More than 300 families of the Kogony clan in Kisumu were dealt a blow after a court dis- missed their suit.
The families were hoping to compel the Kenya Airports Authority (KAA) to open up a key road next to Kisumu International Airport.
Environment and Lands Court in Kisumu gave the KAA a temporary relief to continue barricading the road that it said belongs to the government.
The community was hoping to overturn KAAs claim to the parcel after the authority erected a fence along a road passing through the land and allegedly started imposing levies on those using.
The residents had lodged a petition at the court and sought orders to compel the authority to remove the fence and open up the road.

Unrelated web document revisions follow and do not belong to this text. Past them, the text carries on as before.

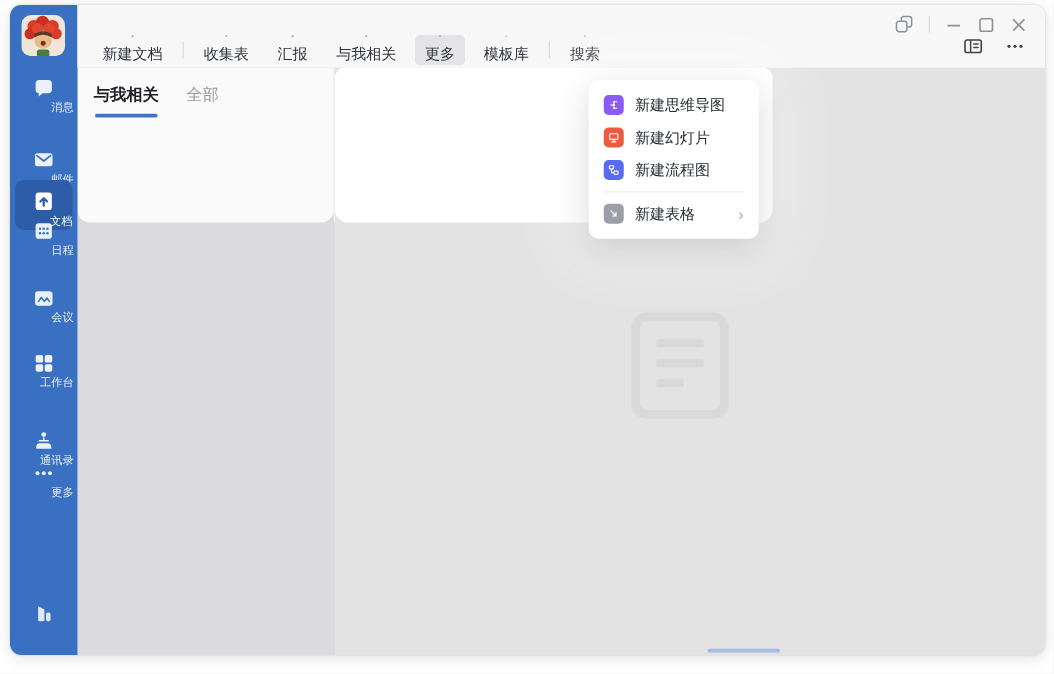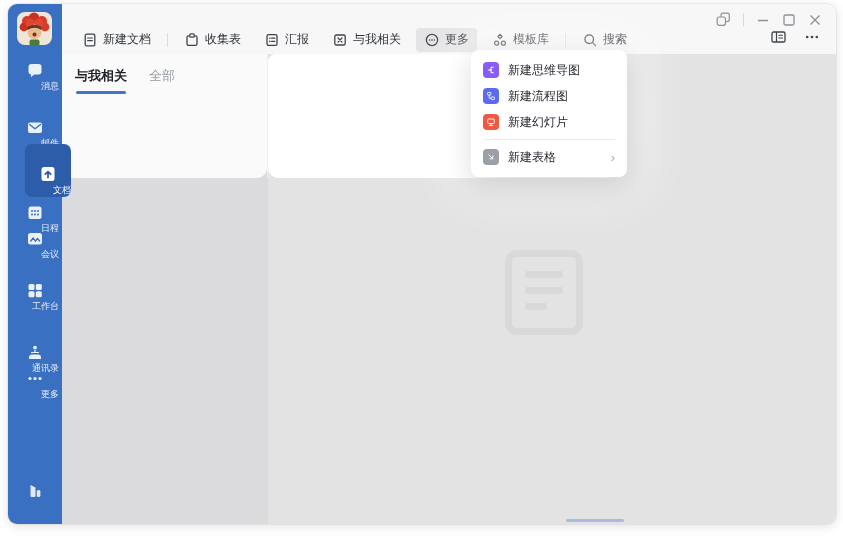--- a/index.html
+++ b/index.html
@@ -7,49 +7,49 @@
        font-family:"Liberation Sans", sans-serif;}
   .window{position:absolute;left:8px;top:4px;width:828px;height:520px;border-radius:9px;
           background:#f7f7f8;overflow:hidden;
           box-shadow:0 2px 12px rgba(0,0,0,.12),0 0 0 1px rgba(0,0,0,.05);}
   
   .rail{position:absolute;left:0;top:0;width:54px;height:100%;background:#3a70c2;}
   .avatar{position:absolute;left:9px;top:8px;width:35px;height:33px;border-radius:8px;overflow:hidden;}
   .rail-item{position:absolute;left:3px;width:48px;text-align:right;color:rgba(255,255,255,.88);cursor:default;}
   .rail-item .ric{display:block;margin:0 auto;}
   .rail-item .lbl{display:block;font-size:9px;line-height:11px;margin-top:2px;letter-spacing:0;}
-  .rail-item.active{left:17px;width:46px;background:#2d5da9;border-radius:7px;height:36px;padding-top:17px;color:#ffffff;}
+  .rail-item.active{left:4px;width:46px;background:#2d5da9;border-radius:7px;height:36px;padding-top:4px;color:#ffffff;}
   .rail-item.active .ric{margin-top:4px;}
   
   .topbar{position:absolute;left:54px;right:0;top:0;height:50px;background:#f7f7f8;}
   .winctrl{position:absolute;top:8px;right:14px;display:flex;align-items:center;gap:12px;color:#8d9197;}
   .wc-sep{width:1px;height:13px;background:#d9d9da;}
   .tbar{position:absolute;left:12px;top:23px;height:25px;display:flex;align-items:center;}
   .tbtn{display:flex;align-items:center;gap:5px;height:24px;padding:0 8px;border-radius:4px;
-        font-size:12px;color:#2e3238;margin-right:7px;white-space:nowrap;}
+        font-size:12px;color:#2e3238;margin-right:7px;white-space:nowrap;flex-direction:column;}
   .tbtn.active{background:#e4e4e6;}
   .tb-sep{width:1px;height:14px;background:#dcdcdd;margin:0 8px 0 1px;}
   .tbar-right{position:absolute;right:16px;top:25px;display:flex;gap:17px;align-items:center;color:#3f434a;}
   
   .content-gray{position:absolute;left:54px;top:50px;right:0;bottom:0;background:#e3e3e4;}
   .gray-left{position:absolute;left:0;top:0;width:206px;height:100%;background:#dbdbdd;}
   .left-panel{position:absolute;left:54px;top:50px;width:205px;height:124px;background:#fafafa;
               border-radius:0 0 10px 10px;}
   .panel-sep{position:absolute;left:259px;top:50px;width:1px;height:124px;background:#f0f0f1;}
   .center-panel{position:absolute;left:260px;top:50px;width:350px;height:124px;background:#ffffff;
                 border-radius:8px 8px 10px 10px;}
   .tabs{display:flex;gap:22px;padding:13px 0 0 13px;}
   .tab{font-size:13px;color:#959aa3;position:relative;padding-bottom:9px;cursor:default;}
   .tab.active{color:#1d2025;font-weight:bold;}
   .tab.active::after{content:"";position:absolute;left:1px;right:1px;bottom:0;height:3px;border-radius:2px;background:#4273c9;}
   
   .ph-doc{position:absolute;left:497px;top:246px;width:64px;height:71px;border:7px solid #d9d9da;border-radius:12px;}
   .ph-bar{position:absolute;background:#d9d9da;height:7px;border-radius:2px;}
   
-  .dropdown{position:absolute;left:463px;top:46px;width:156px;background:#ffffff;border-radius:8px;
+  .dropdown{position:absolute;left:463px;top:60px;width:136px;background:#ffffff;border-radius:8px;
             box-shadow:0 8px 28px rgba(0,0,0,.14),0 0 50px 18px rgba(255,255,255,.55);
             padding:7px 0;z-index:20;}
   .dd-item{display:flex;align-items:center;gap:9px;height:26px;padding:0 12px;font-size:12px;color:#262a30;cursor:default;}
   .dd-ico{width:16px;height:16px;border-radius:4px;flex:none;display:flex;align-items:center;justify-content:center;}
   .dd-sep{height:1px;background:#ececed;margin:4px 12px;}
   .dd-chev{margin-left:auto;color:#a8adb5;font-size:13px;line-height:1;}
   .blue-artifact{position:absolute;left:558px;top:515px;width:58px;height:3px;background:#7da2e2;opacity:.6;border-radius:2px;}
 </style>
 </head>
 <body>
@@ -110,21 +110,21 @@
     </div>
 
     <div class="rail-item active" style="top:140px">
       <svg class="ric" width="18" height="18" viewBox="0 0 18 18">
         <rect x="2.5" y="2" width="13" height="14" rx="2.5" fill="#ffffff"></rect>
         <path d="M9 12.5 V7 M6.3 9.2 L9 6.6 L11.7 9.2" fill="none" stroke="#2d5da9" stroke-width="1.8" stroke-linecap="round" stroke-linejoin="round"></path>
       </svg>
       <span class="lbl">文档</span>
     </div>
 
-    <div class="rail-item" style="top:200px">
+    <div class="rail-item" style="top:172px">
       <svg class="ric" width="18" height="17" viewBox="0 0 18 17">
         <rect x="2.5" y="2.5" width="13" height="12.5" rx="2.5" fill="rgba(255,255,255,.9)"></rect>
         <circle cx="6" cy="7" r="1" fill="#3a70c2"></circle>
           <circle cx="9" cy="7" r="1" fill="#3a70c2"></circle>
           <circle cx="12" cy="7" r="1" fill="#3a70c2"></circle>
         <circle cx="6" cy="10.5" r="1" fill="#3a70c2"></circle>
           <circle cx="9" cy="10.5" r="1" fill="#3a70c2"></circle>
           <circle cx="12" cy="10.5" r="1" fill="#3a70c2"></circle>
       </svg>
       <span class="lbl">日程</span>
@@ -271,38 +271,38 @@
     <div class="dd-item">
       <span class="dd-ico" style="background:#8a5cf5">
         <svg width="12" height="12" viewBox="0 0 16 16">
           <rect x="6.8" y="6.8" width="2.4" height="2.4" fill="#fff"></rect>
           <path d="M8 6.8 V4.4 H11.6 M8 9.2 V11.6 H11.6 M6.8 8 H4.2" fill="none" stroke="#fff" stroke-width="1.3"></path>
         </svg>
       </span>
       <span>新建思维导图</span>
     </div>
     <div class="dd-item">
+      <span class="dd-ico" style="background:#ee5a41">
+        <svg width="12" height="12" viewBox="0 0 16 16">
+          <rect x="3.6" y="4" width="8.8" height="6" rx="1" fill="none" stroke="#fff" stroke-width="1.2"></rect>
+          <path d="M8 10 v2.2 M5.8 12.6 h4.4" stroke="#fff" stroke-width="1.2" stroke-linecap="round" fill="none"></path>
+        </svg>
+      </span>
+      <span>新建幻灯片</span>
+    </div>
+    <div class="dd-item">
       <span class="dd-ico" style="background:#5a6bf0">
         <svg width="12" height="12" viewBox="0 0 16 16">
           <rect x="3.4" y="3.4" width="4.4" height="3.4" rx=".8" fill="none" stroke="#fff" stroke-width="1.2"></rect>
           <rect x="8.2" y="9.2" width="4.4" height="3.4" rx=".8" fill="none" stroke="#fff" stroke-width="1.2"></rect>
           <path d="M5.6 6.8 v4.1 h2.6" fill="none" stroke="#fff" stroke-width="1.2"></path>
         </svg>
       </span>
       <span>新建流程图</span>
     </div>
-    <div class="dd-item">
-      <span class="dd-ico" style="background:#ee5a41">
-        <svg width="12" height="12" viewBox="0 0 16 16">
-          <rect x="3.6" y="4" width="8.8" height="6" rx="1" fill="none" stroke="#fff" stroke-width="1.2"></rect>
-          <path d="M8 10 v2.2 M5.8 12.6 h4.4" stroke="#fff" stroke-width="1.2" stroke-linecap="round" fill="none"></path>
-        </svg>
-      </span>
-      <span>新建幻灯片</span>
-    </div>
     <div class="dd-sep"></div>
     <div class="dd-item">
       <span class="dd-ico" style="background:#9ba0a8">
         <svg width="12" height="12" viewBox="0 0 16 16">
           <path d="M5 5 l5.4 5.4 M10.4 6.6 v3.8 h-3.8" fill="none" stroke="#fff" stroke-width="1.3" stroke-linecap="round" stroke-linejoin="round"></path>
         </svg>
       </span>
       <span>新建表格</span>
       <span class="dd-chev">›</span>
     </div>

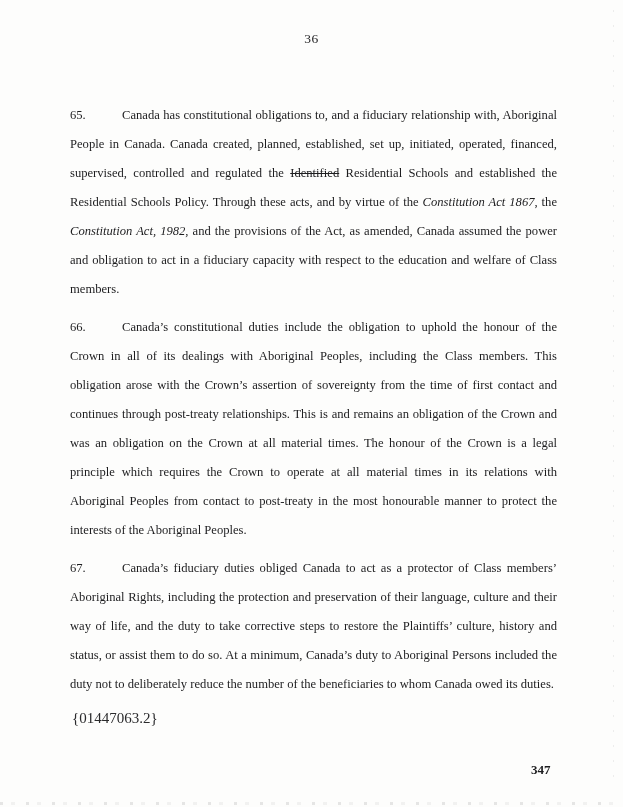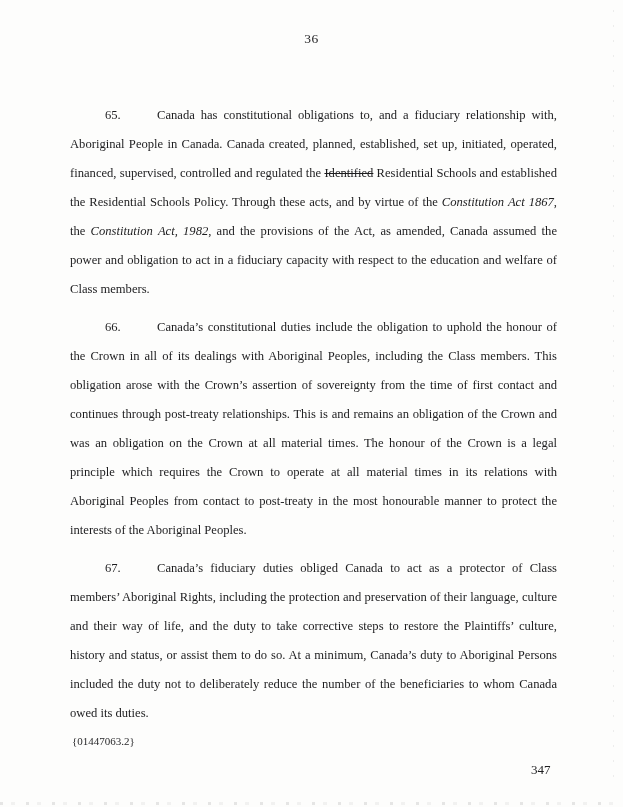--- a/index.html
+++ b/index.html
@@ -39,36 +39,36 @@
   .para {
     margin: 0 0 9px 0;
     font-size: 12.6px;
     line-height: 29px;
     text-align: justify;
     text-justify: inter-word;
   }
   .para-number {
     display: inline-block;
     width: 52px;
-    margin-left: 35px;
   }
   .seg-normal { }
   .seg-strike { text-decoration: line-through; }
   .seg-italic { font-style: italic; }
   .footer-doc {
     position: absolute;
-    left: 72px; top: 735px;
-    font-size: 11px;
+    left: 72px; top: 710px;
+    font-size: 15px;
     color: #2a2a2c;
     text-align: center;
   }
   .footer-page {
     position: absolute;
     left: 531px; top: 762px;
     font-size: 13px;
+    font-weight: bold;
   }
   .scan-edge-bottom {
     position: absolute;
     left: 0; bottom: 2px;
     width: 100%; height: 3px;
     background: repeating-linear-gradient(90deg,
       rgba(110,110,112,0.30) 0 3px,
       transparent 3px 11px,
       rgba(110,110,112,0.15) 11px 15px,
       transparent 15px 26px);

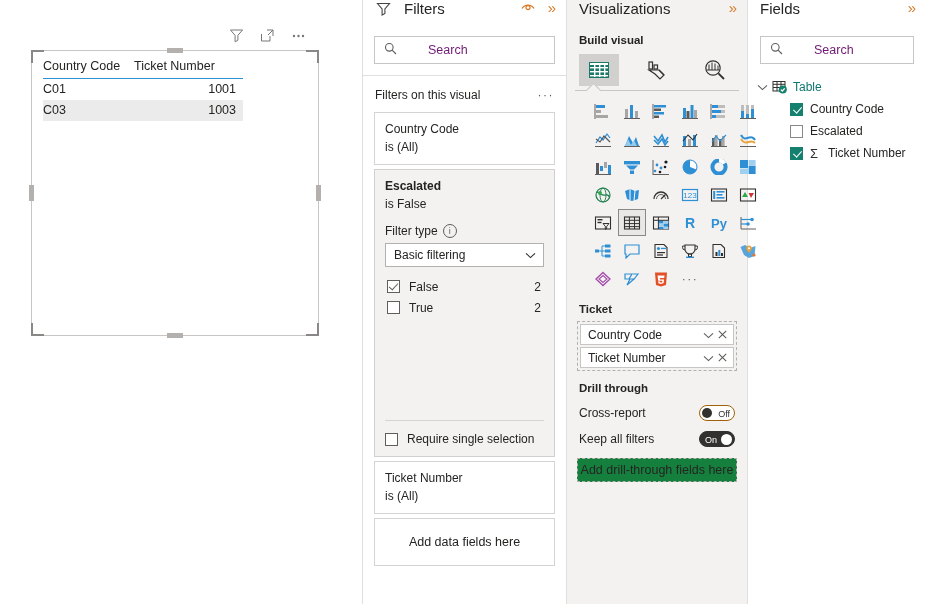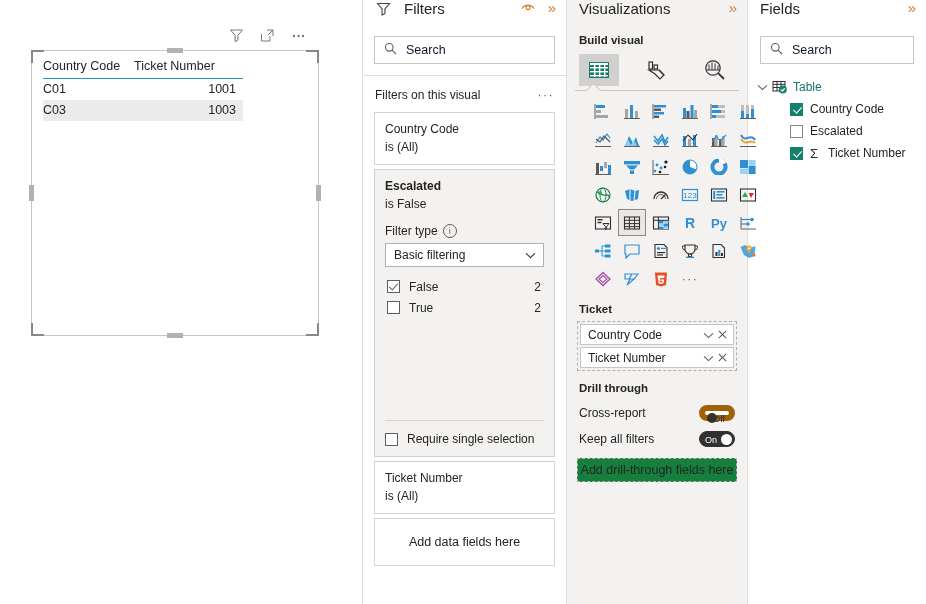--- a/index.html
+++ b/index.html
@@ -72,21 +72,21 @@
   .pane-head-icons { display: flex; gap: 12px; align-items: center; }
   .chev-x2 { color: #d87b2a; font-size: 15px; cursor: pointer; line-height: 1; }
   .eye-icn { cursor: pointer; }
 
   .searchbox {
     position: relative; margin: 4px 11px 0 11px; height: 28px;
     border: 1px solid #c8c6c4; background: #fff; box-sizing: border-box;
     display: flex; align-items: center; padding-left: 9px; gap: 9px;
   }
   .searchbox .sq { flex: 0 0 13px; }
-  .search-ph { color: #0f172a; font-size: 12.5px; }
+  .search-ph { color: #701a75; font-size: 12.5px; margin-left: 22px; }
 
   
   .filters-pane {
     flex: 0 0 205px; width: 205px;
     background: #ffffff;
     border-left: 1px solid #e1dfdd;
     border-right: 1px solid #e1dfdd;
     position: relative;
   }
   .filters-divider { height: 1px; background: #e1dfdd; margin-top: 11px; }
@@ -207,21 +207,21 @@
 
   .dt-row {
     display: flex; align-items: center; height: 26px;
     padding: 0 12px 0 12px; font-size: 12px; color: #252423;
   }
   .dt-row .lbl { flex: 1; }
   .toggle {
     width: 36px; height: 16px; border-radius: 9px; position: relative;
     box-sizing: border-box; cursor: pointer; display: inline-block;
   }
-  .toggle.off { background: #fff; border: 6px solid #a16207; }
+  .toggle.off { background: #fff; border: 1px solid #a16207; }
   .toggle.off .knob {
     position: absolute; left: 2px; top: 2px; width: 10px; height: 10px;
     border-radius: 50%; background: #323130;
   }
   .toggle.off .tlabel {
     position: absolute; right: 4px; top: 0px; font-size: 9px; color: #323130; line-height: 16px;
   }
   .toggle.on { background: #323130; border: 1px solid #323130; }
   .toggle.on .knob {
     position: absolute; right: 2px; top: 2px; width: 11px; height: 11px;

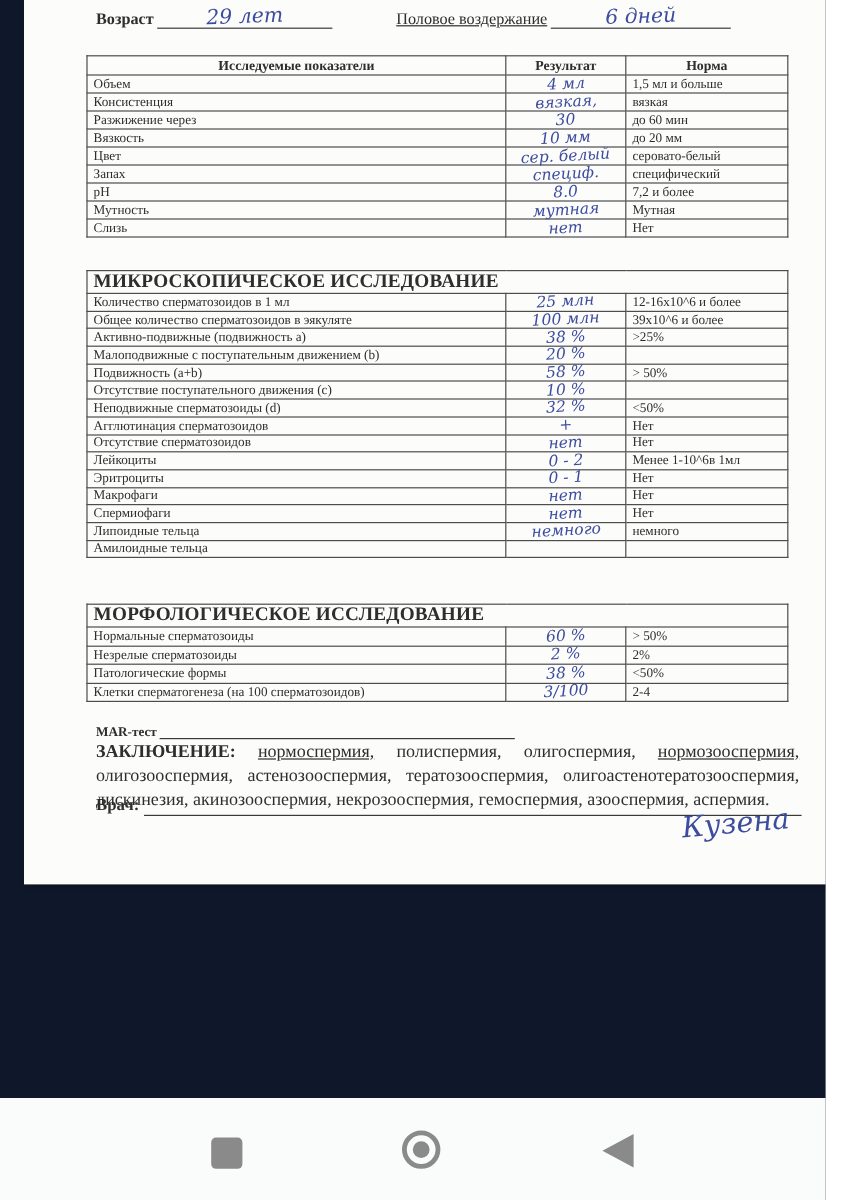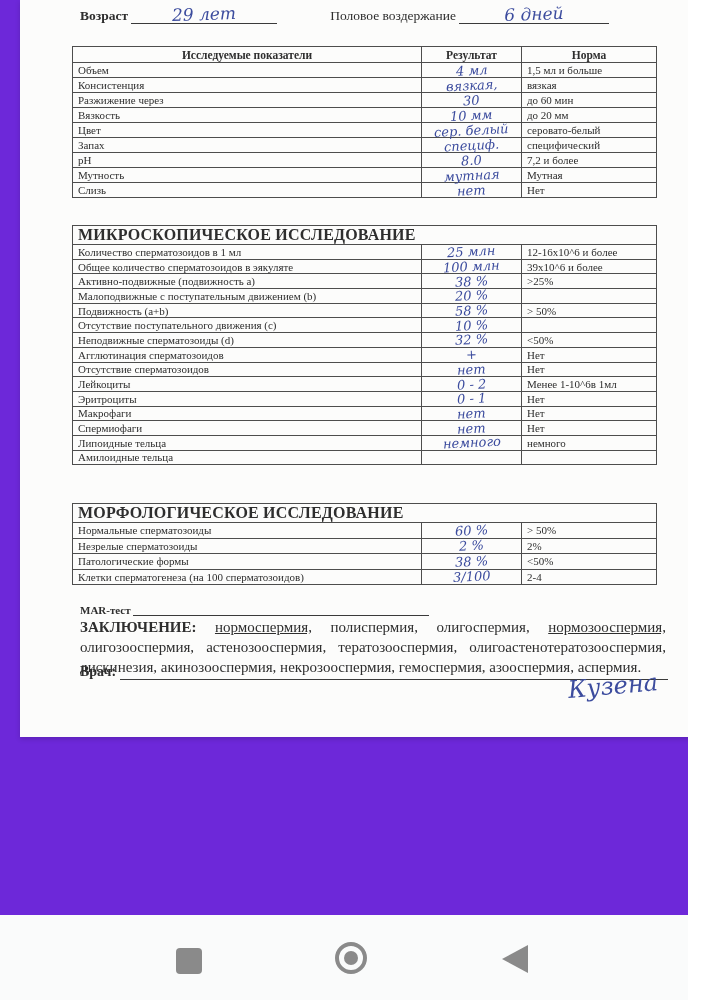--- a/index.html
+++ b/index.html
@@ -1,27 +1,27 @@
 <!DOCTYPE html>
 <html><head>
 <meta charset="utf-8">
 <style>
   * { margin:0; padding:0; box-sizing:border-box; }
   html,body { width:704px; height:1000px; }
   body { font-family:"Liberation Serif","DejaVu Serif",serif; color:#2e2e2e; }
-  .screen { position:relative; width:688px; height:1000px; background:#6d28d9; overflow:hidden; }
+  .screen { position:relative; width:688px; height:1000px; background:#0f172a; overflow:hidden; }
 
   
   .page { position:absolute; left:20px; top:0; width:684px; height:737px;
           background:#fcfcfb; box-shadow:0 2px 5px rgba(0,0,0,.16); }
 
   
   .topline { position:absolute; top:6px; left:60px; right:20px; height:30px; font-size:13.5px; }
   .fld-label { font-weight:bold; }
-  .fld-label2 { font-weight:normal; }
+  .fld-label2 { font-weight:normal;text-decoration:underline; }
   .blank { display:inline-block; border-bottom:1.2px solid #3a3a3a; height:18px;
            vertical-align:bottom; position:relative; }
   .hw { color:#3c4c9e; font-style:italic; font-family:"DejaVu Serif",serif; }
   .blank .hw { position:absolute; left:0; right:0; bottom:-1px; text-align:center;
                font-size:17px; white-space:nowrap; transform:rotate(-2deg); }
 
   
   table { position:absolute; left:52px; width:584px; border-collapse:collapse;
           table-layout:fixed; font-size:11px;padding-left:28px; }
   th,td { border:1px solid #4d4d4d; padding:0 5px; overflow:visible; white-space:nowrap; }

They claimed the road was the only one serving Usoma village, located between the airport, the Kenya Ports Authority (KPA) depot and Lake Victoria.
They will be compelled to adjust to the new developments after Justice Antony Ombwayo dismissed the application.
According to Justice Ombwayo, the land in contention was issued to KAA in 1948.
"I have considered the application, submissions on record and do find that the land in dispute belongs to the government and precisely to the Kenya Airport Authority having been acquired in 1948" said Ombwayo.
In the suit filed by five residents of Usoma Village, the community wanted the court to prevent the agency from restricting their access through the parcel and charging levies for road use.
"The community, comprising more than 300 families, have now been denied their freedom of movement and the right to enter, remain and reside in Usoma Village" read their petition in part.
The residents termed the decision by KAA to introduce airport entry fees on those using the road prejudicial. They also alleged that KAA sealed off an alternative road they were using to access their homes.
They claim their situation had been worsened by the rising waters of Lake Victoria, which has rendered other roads impassable. Justice Ombwayo said the petitioners failed to demonstrate irreparable loss if the injunction is not granted, as they can use alternative roads to access the city of Kisumu.
The judge noted that the only issue now is whether their forefathers were compensated after the government acquired the land.